Source: 3DCenter.org

Add your own comment

139 Comments on NVIDIA GeForce Kepler Packs Radically Different Number Crunching Machinery

phanbuey

wow... that is definitely different...

LiveOrDie

I bet your mommy always told you to eat your greens ;)

ViperXTR

its looking like an AMD specification now hehe (wait 32 ROPs? D: )

Shou Miko

i just hope they a serious about that 2048mb of memory if not it will be a shame.

EpicShweetness

These specs are defiantly strange for an Nvidia chip. 1536 CUDA Cores is triple that of the GTX 580, yet with only a 30% reduction in the size of the fabrication as well the fact that GK104 is smaller then GF110. This only indicates a few things, a "nerf" on the CUDA core itself, or the architecture is much more "cluster based". Very Interesting I'll be following this closely

LAN_deRf_HA

It's a lot more shaders but they're running much slower too. Seems it'd even out on the heat front.

ViperXTR

just like what the HD 2000 and the present 7000 cards are doing, moar shaders but lower clocks (or rather clocks are tied with the TMU/ROP clocks)

radrok

My massive loop is waiting for the heat :rockout:

hardcore_gamer

Die size is very close to that of 7970 (365mm2). Interesting:cool:

#10

radarblade

Seems like Nvidia's pretty prepped up to wipe AMD off the slate! But what would be the TDP on these things? Preferably lesser than the earlier 480 and 580 heaters. :)

#11

TheoneandonlyMrK

Interested In how this is going to be 50% faster then a7970 they seem similar I'm shader layout

#12

NC37

The end of NV's monolithic GPU era is at hand...was about to say...Bout freaken time! ATI was slower at first when they switched but I knew eventually NV would have to change too.

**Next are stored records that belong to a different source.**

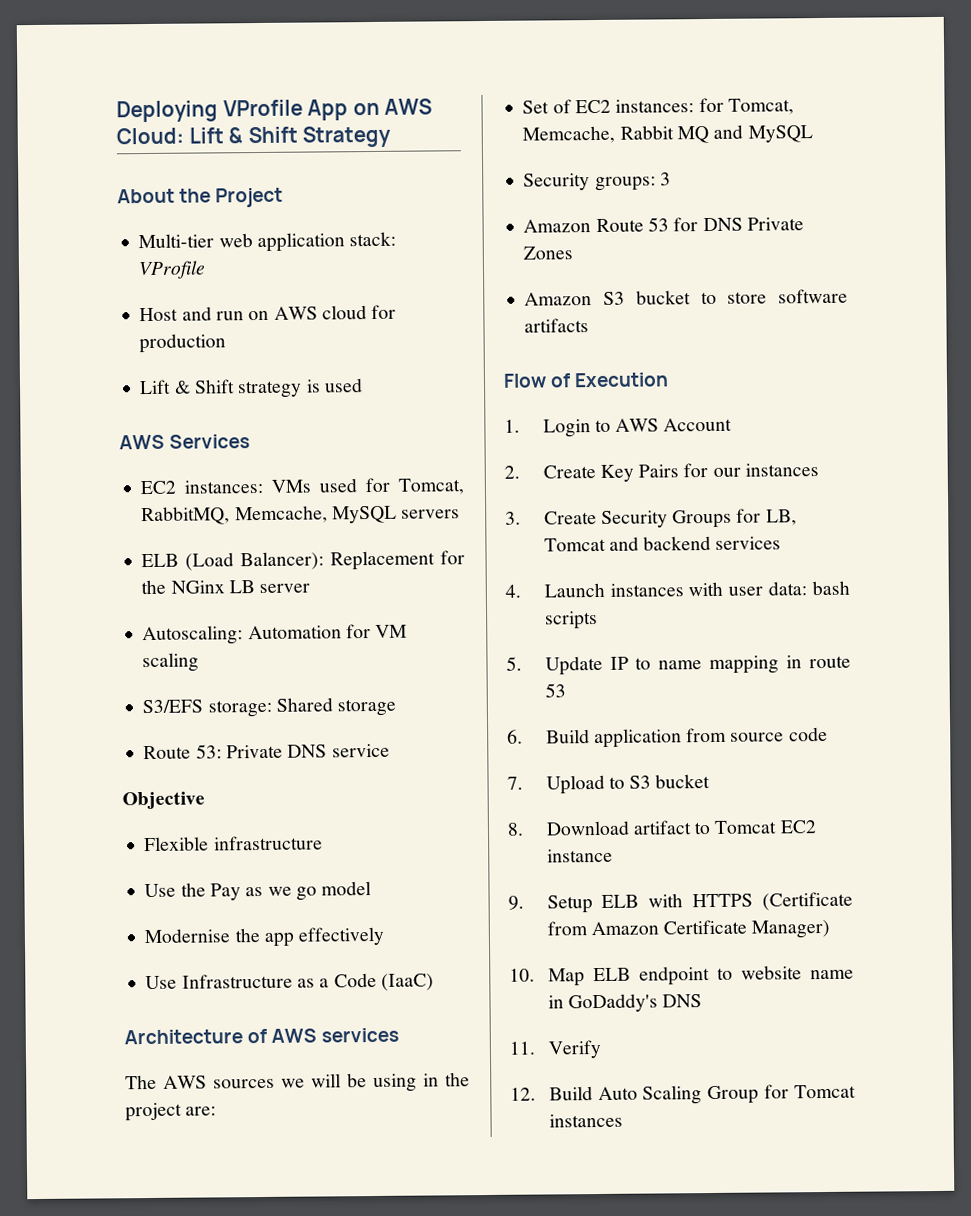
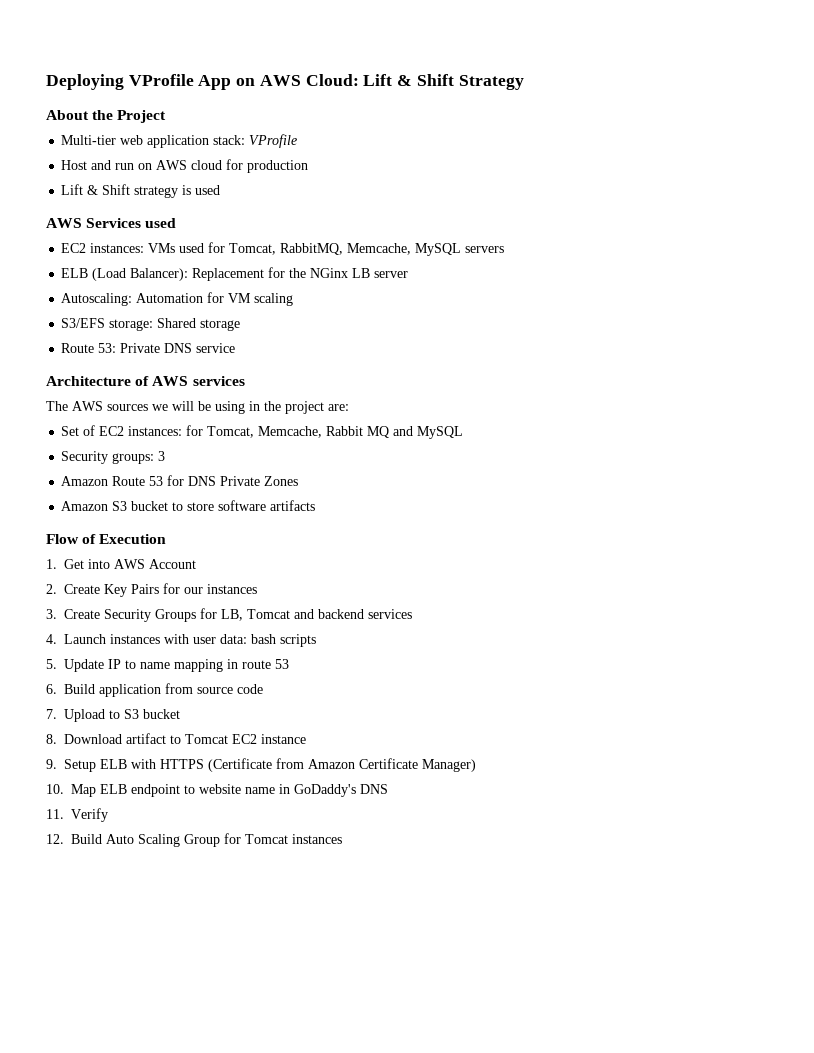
- AWS Services
+ AWS Services used
- Objective
- Flexible infrastructure
- Use the Pay as we go model
- Modernise the app effectively
- Use Infrastructure as a Code (IaaC)
- 1. Login to AWS Account
+ 1. Get into AWS Account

Very interested to see how well NV does at ATI's own game.

#13

gaximodo

this isn't supposed to be NV's flagship anywayz.

#14

Xaser04

gaximodothis isn't supposed to be NV's flagship anywayz.

GK104 so GTX560Ti replacement (ish).

Considering this is 1536 shaders it would be logical to assume that the full fat model would have 2048 shaders, after all the GTX560TI was - in simplistic terms - roughly 75% of a GTX580.

The shader count itself is very interesting.

The increase in shaders (384-1536 if we assume a GTX560TI replacement) would suggest that each Kepler shader is less complex than its Fermi contemporary.

If we also assume similar performance to the HD7950 (doesn't seem to unrealistic) then clock for clock GCN and Kepler could be quite evenly matched (HD7950 has more shaders but a lower core clock).

Should be very interesting.

#15

Crap Daddy

theoneandonlymrkInterested In how this is going to be 50% faster then a7970 they seem similar I'm shader layout

This is not going to be 50% faster than 7970. Judging by the specs it should fall between 7950 and 7970 at a rumored 300$.
GK110 will probably be the Tahiti killer. At a price...

#16

Red_Machine

At this rate, I will feel compelled to replace my 580. GK110 will likely be 70-80% faster...

#17

pantherx12

Red_MachineAt this rate, I will feel compelled to replace my 580. GK110 will likely be 70-80% faster...

I reckon it will be half that, at best. :p

#18

Benetanegia

I assume this specs have been judged legit since Btarunr did post them unlike most others.

Ah crap they are too different, imposible to guesstimate the performance based on them (don't know how other people are so sure). I'll try to make my analysis anyway.

At a first glance it looks like they doubled GF104's shader domain (128 TMU, 4 GPCs, etc.) and then doubled the shader amount per SM because abandoning hot clocks allows for that. Performance wise the end result should be similar.

Based on die size this chip must contain twice the amount of transistors on GF104, while retaining the 256 bit bus, so there's no compelling reason to assume the shaders are any less capable than they were in Fermi. They could have just as easily gone with 768 SPs and hot-clocks within the same die size.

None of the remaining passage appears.